If you followed the guidelines above, nothing will change in your
paintComponent or sierpinski methods.
(But be sure that paintComponent calls super.paintComponent as
its first statement or
it won't erase the previous triangle.)
Print your Sierpinski program.
Koch Snowflakes
The Koch snowflake is a fractal generated by starting with 3
line sements forming an equilateral triangle (a Koch fractal of order
1). The algorithm for generating higher order Koch fractals involves
splitting each line segment
into three equal segments then replacing the middle segment by two
line segments that protrude outward.
The same algorithm is then recursively applied
to each of the 4 new line segments.
In the basic Koch snowflake the two protruding
line segments meet at a 60 degree angle. These line segments form an
equilateral triangle with the middle segment that is removed.
(See the discussion in Chapter 11 for more details.)
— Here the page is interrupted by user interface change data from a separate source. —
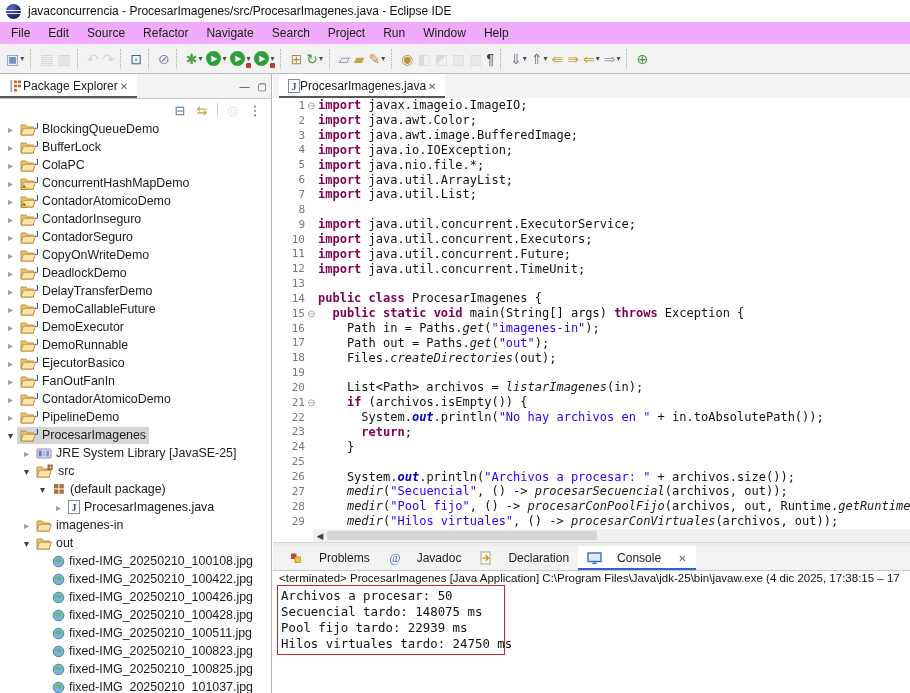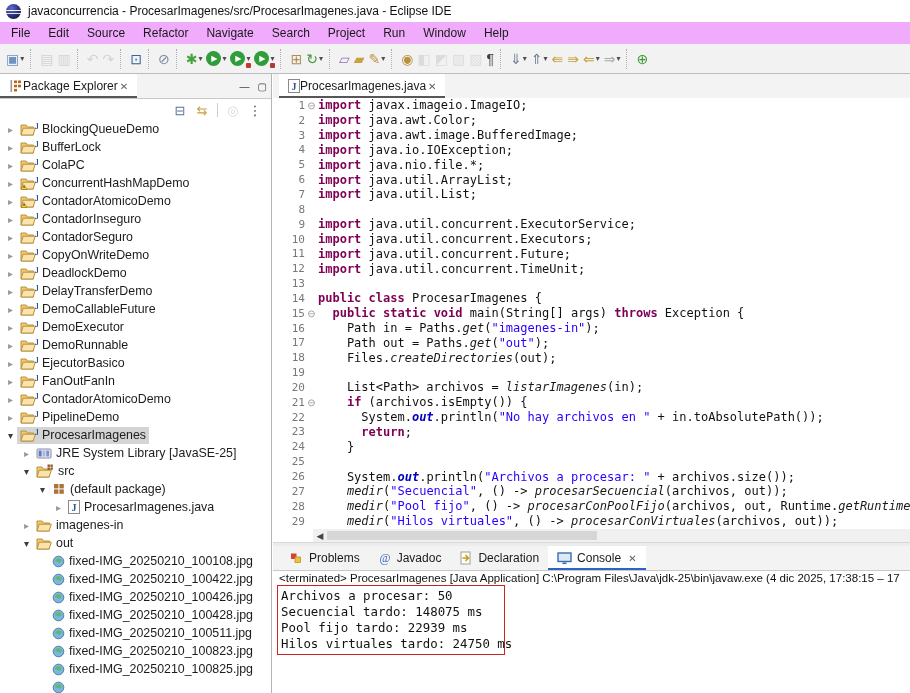--- a/index.html
+++ b/index.html
@@ -85,7 +85,7 @@
   
   #console-tabbar{position:absolute;left:0;right:0;top:472px;height:24px;background:#f3f3f3;
                   border-bottom:1px solid #c9c9c9;display:flex;padding-left:8px;}
-  .ctab{display:flex;align-items:center;gap:5px;padding:0 9px;font-size:12px;white-space:nowrap;}
+  .ctab{display:flex;align-items:center;gap:15px;padding:0 9px;font-size:12px;white-space:nowrap;}
   .ctab.active{background:#fff;box-shadow:inset 0 -2px 0 #2b63c6;}
   #console-content{position:absolute;left:0;right:0;top:497px;bottom:0;background:#fff;overflow:hidden;}
   #console-header{font-size:11.5px;color:#111;white-space:nowrap;overflow:hidden;padding:1px 0 0 6px;}

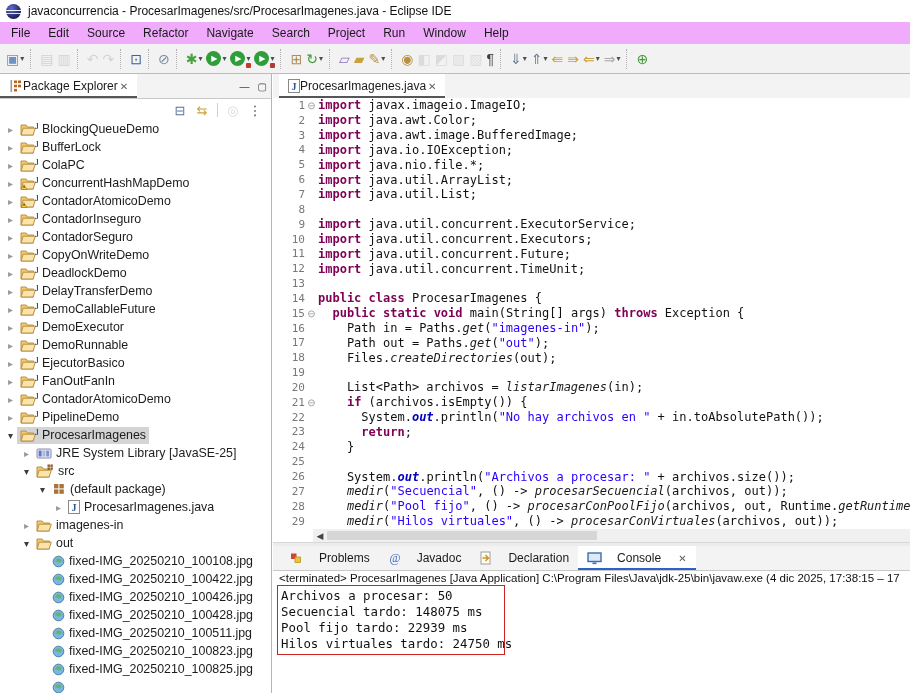--- a/index.html
+++ b/index.html
@@ -673,6 +673,7 @@
               <path d="M3 5 q2 -2.5 5 -1.5 q2 1 1.5 3 q-2 1.5 -4 .5 q-2.5 -.5 -2.5 -2 z" fill="#69b36a"></path>
             </svg>
           </span>
+          <span class="tlabel">fixed-IMG_20250210_101037.jpg</span>
         </span>
       </div>
     </div>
Files KochSnowflake.java and
KochPanel.java contain the program from
the text that generates Koch snowflakes (Listings 11.6 and 11.7).
Note that this is written as an applet.
Copy these files to your directory, compile them, and run the program in
the appletviewer to see how it works
(you may use the file Koch.html to run the program).
In this exercise you will generalize the pattern to allow for
triangles other than equilateral ones to be built on the middle
third segment. In the drawFractal method this involves changing the
calculation of x3 and y3, the coordinates of the protrusion point.
The following calculations are equivalent to those currently in the
program:
x3 = (int) (x2 + (cosine * deltaX - sine * deltaY)/3);
y3 = (int) (y2 + (cosine * deltaY + sine * deltaX)/3);
where cosine is the cosine of 60 degrees (which is 1/2) and sine
is the sine of 60 degrees (which is the square root of 3 over 2).
These equations are generalizable to angles other than 60. In this
exercise you will generalize the program to work for angles other
than 60. The angle will be controlled by increase and decrease buttons
in the same way that the order is currently controlled.
Do the following:
- In KochPanel.java,
- Add instance variables angle, sine,
and cosine. Angle will be an integer and sine and cosine type
double.
- In the constructor, set angle to 60 (this will be the default),
and set sine to Math.sin (Math.PI / 3) and cosine to Math.cos (Math.PI / 3).
- In drawFractal, replace the current calculations for x3 and y3
with those given above.
- Compile and run the program. It should behave just as before.
- To add controls to allow the angle to change, do the following:
- Compile and run the program. Play with the angles and order to
see what fractal patterns are generated.
Print KochSnowflake.java and KochPanel.java to turn in.
HAND IN:
Hand in hardcopy of your Sierpinski classes, KochSnowflake.java and KochPanel.java.
Tar the files in your lab7 directory and email the .tgz file
to me with cpsc170 lab7 in the Subject line.